▶ **Work to complete**
Print out each record, keeping it identical to the original.

▶ **Material to process**
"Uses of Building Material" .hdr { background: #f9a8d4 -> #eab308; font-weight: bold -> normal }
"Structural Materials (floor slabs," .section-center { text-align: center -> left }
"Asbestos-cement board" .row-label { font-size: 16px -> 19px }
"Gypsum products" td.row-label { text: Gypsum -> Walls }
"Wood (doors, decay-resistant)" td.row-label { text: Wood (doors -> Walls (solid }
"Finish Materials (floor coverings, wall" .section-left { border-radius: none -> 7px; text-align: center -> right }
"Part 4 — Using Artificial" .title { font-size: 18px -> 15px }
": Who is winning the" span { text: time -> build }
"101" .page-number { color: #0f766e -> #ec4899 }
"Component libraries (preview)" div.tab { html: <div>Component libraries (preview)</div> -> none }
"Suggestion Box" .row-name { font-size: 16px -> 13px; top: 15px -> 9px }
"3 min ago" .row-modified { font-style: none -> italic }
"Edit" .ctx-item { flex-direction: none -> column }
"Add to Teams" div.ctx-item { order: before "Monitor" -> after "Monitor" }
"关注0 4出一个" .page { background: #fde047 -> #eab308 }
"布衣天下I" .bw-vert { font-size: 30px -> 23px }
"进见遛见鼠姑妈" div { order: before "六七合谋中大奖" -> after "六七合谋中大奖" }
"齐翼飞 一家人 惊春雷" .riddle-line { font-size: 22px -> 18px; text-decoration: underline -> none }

▶ **Output of the exercise**
"Uses of Building Material" .hdr { background: #f9a8d4 -> #eab308; font-weight: bold -> normal }
"Structural Materials (floor slabs," .section-center { text-align: center -> left }
"Asbestos-cement board" .row-label { font-size: 16px -> 19px }
"Gypsum products" td.row-label { text: Gypsum -> Walls }
"Wood (doors, decay-resistant)" td.row-label { text: Wood (doors -> Walls (solid }
"Finish Materials (floor coverings, wall" .section-left { border-radius: none -> 7px; text-align: center -> right }
"Part 4 — Using Artificial" .title { font-size: 18px -> 15px }
": Who is winning the" span { text: time -> build }
"101" .page-number { color: #0f766e -> #ec4899 }
"Component libraries (preview)" div.tab { html: <div>Component libraries (preview)</div> -> none }
"Suggestion Box" .row-name { font-size: 16px -> 13px; top: 15px -> 9px }
"3 min ago" .row-modified { font-style: none -> italic }
"Edit" .ctx-item { flex-direction: none -> column }
"Add to Teams" div.ctx-item { order: before "Monitor" -> after "Monitor" }
"关注0 4出一个" .page { background: #fde047 -> #eab308 }
"布衣天下I" .bw-vert { font-size: 30px -> 23px }
"进见遛见鼠姑妈" div { order: before "六七合谋中大奖" -> after "六七合谋中大奖" }
"齐翼飞 一家人 惊春雷" .riddle-line { font-size: 22px -> 18px; text-decoration: underline -> none }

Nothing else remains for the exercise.